Max and Joy sat in the floral chairs opposite the sofa.
Max apologized, even though he hadn’t done anything wrong. He apologized to diffuse a hostile witness. David King would say, “Give ‘em sugar and butter ‘em up until they slide right through your palms and land in the roasting pan, right where you want ‘em.” “Mr. Carter, I do apologize for breaking in on you. It may not make you feel any better, but we were tailing Dr. Grant. Not you. We have to follow leads. I hope you understand.”
Cynthia brought over pieces of cake on floral china plates and handed them out. She took Eugene’s empty cup away to refill it. “That’s what I told him. You have a job to do, and you need to do it.” Cynthia brought Joy her tea, Max his coffee, and rushed back to the kitchen.
Joy bit into the cake. “Wow! I’m not much of a cook, Cynthia. This is fabulous!”
Max wished he’d said it first. Apparently, Joy knew about using sugar too—of course she did. It was her career. Max took a bite. “Oh, man. You weren’t kidding.
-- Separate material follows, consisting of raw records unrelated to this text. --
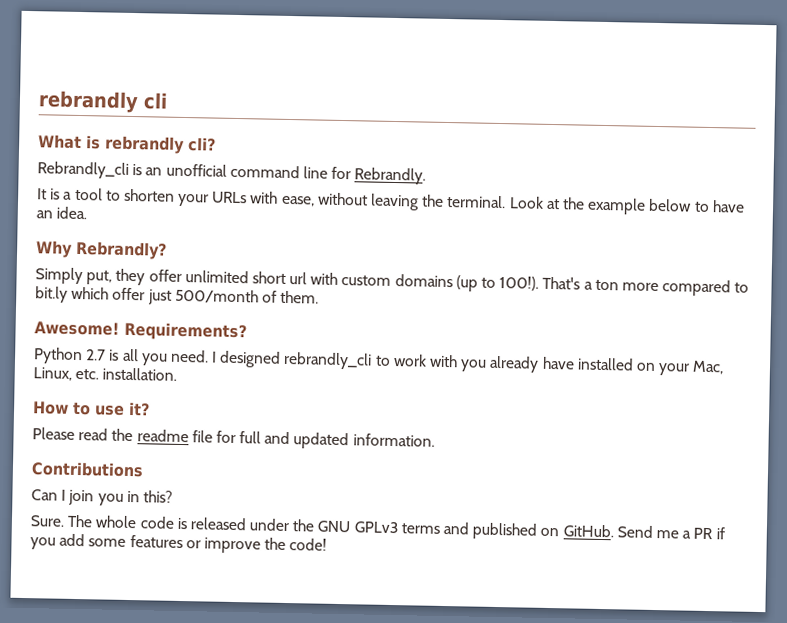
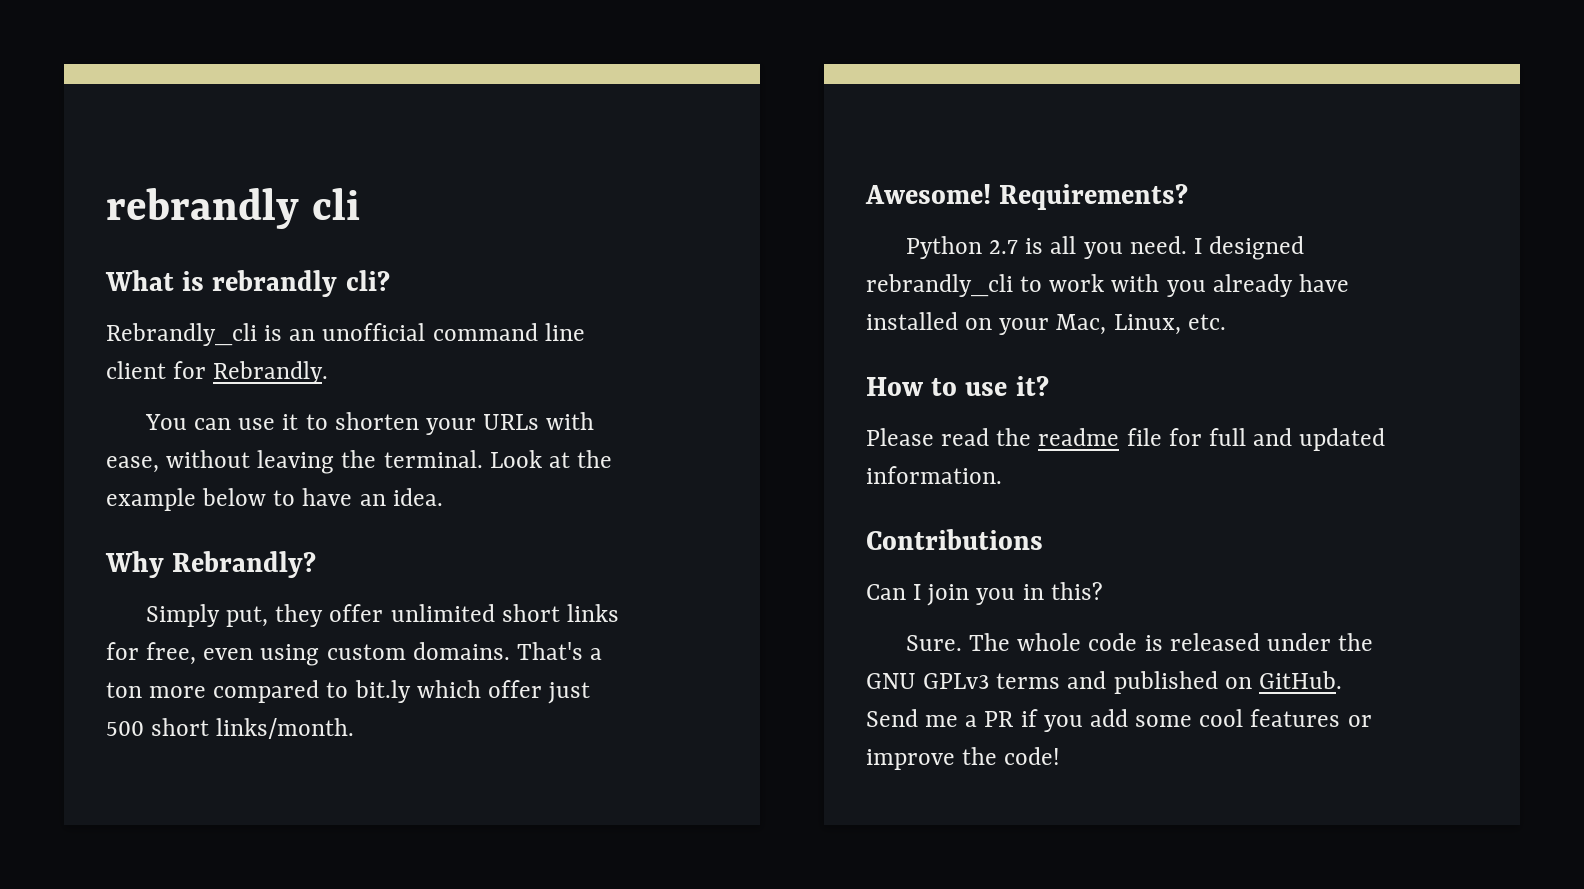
- Rebrandly_cli is an unofficial command line for Rebrandly.
+ Rebrandly_cli is an unofficial command line client for Rebrandly.
- It is a tool to shorten your URLs with ease, without leaving the terminal.
+ You can use it to shorten your URLs with ease, without leaving the terminal.
- Simply put, they offer unlimited short url with custom domains (up to 100!).
+ Simply put, they offer unlimited short links for free, even using custom domains.
- That's a ton more compared to bit.ly which offer just 500/month of them.
+ That's a ton more compared to bit.ly which offer just 500 short links/month.
- I designed rebrandly_cli to work with you already have installed on your Mac, Linux, etc. installation.
+ I designed rebrandly_cli to work with you already have installed on your Mac, Linux, etc.
- Send me a PR if you add some features or improve the code!
+ Send me a PR if you add some cool features or improve the code!

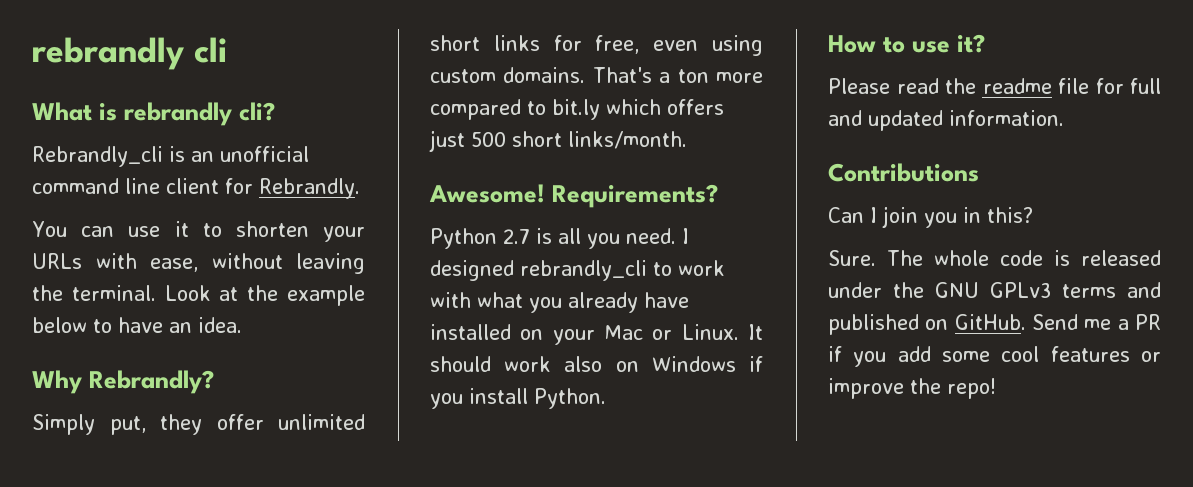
- That's a ton more compared to bit.ly which offer just 500 short links/month.
+ That's a ton more compared to bit.ly which offers just 500 short links/month.
- I designed rebrandly_cli to work with you already have installed on your Mac, Linux, etc.
+ I designed rebrandly_cli to work with what you already have installed on your Mac or Linux. It should work also on Windows if you install Python.
- Send me a PR if you add some cool features or improve the code!
+ Send me a PR if you add some cool features or improve the repo!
Delicious.”
“Well, there’s plenty more,” said Cynthia, beaming. She set down Eugene’s refilled cup and a tea for herself and settled on the sofa.
Eugene snarled. He hadn’t touched his cake yet. “I know you’re not here for cake. Why are you here?”
Max set down his plate, as this was not the kind of news a person broke at a tea party. He leaned forward, rested his hands on his knees, and hung his head to show sympathy. He swallowed the bite in his mouth. “I’m sorry, but Shane Drake is dead.”
Cynthia reacted first. “When? How?” she cried out and sank into her father’s arms. “Papa!”
Eugene wrapped protective arms around his daughter.
Joy leaned forward. “It happened yesterday evening. It looks like an accidental overdose. Painkillers. I’m so sorry. It’s shocking news.” Joy rose to her feet and paced the floor.
Max jumped in, “We won’t know for sure until the toxicology comes back.”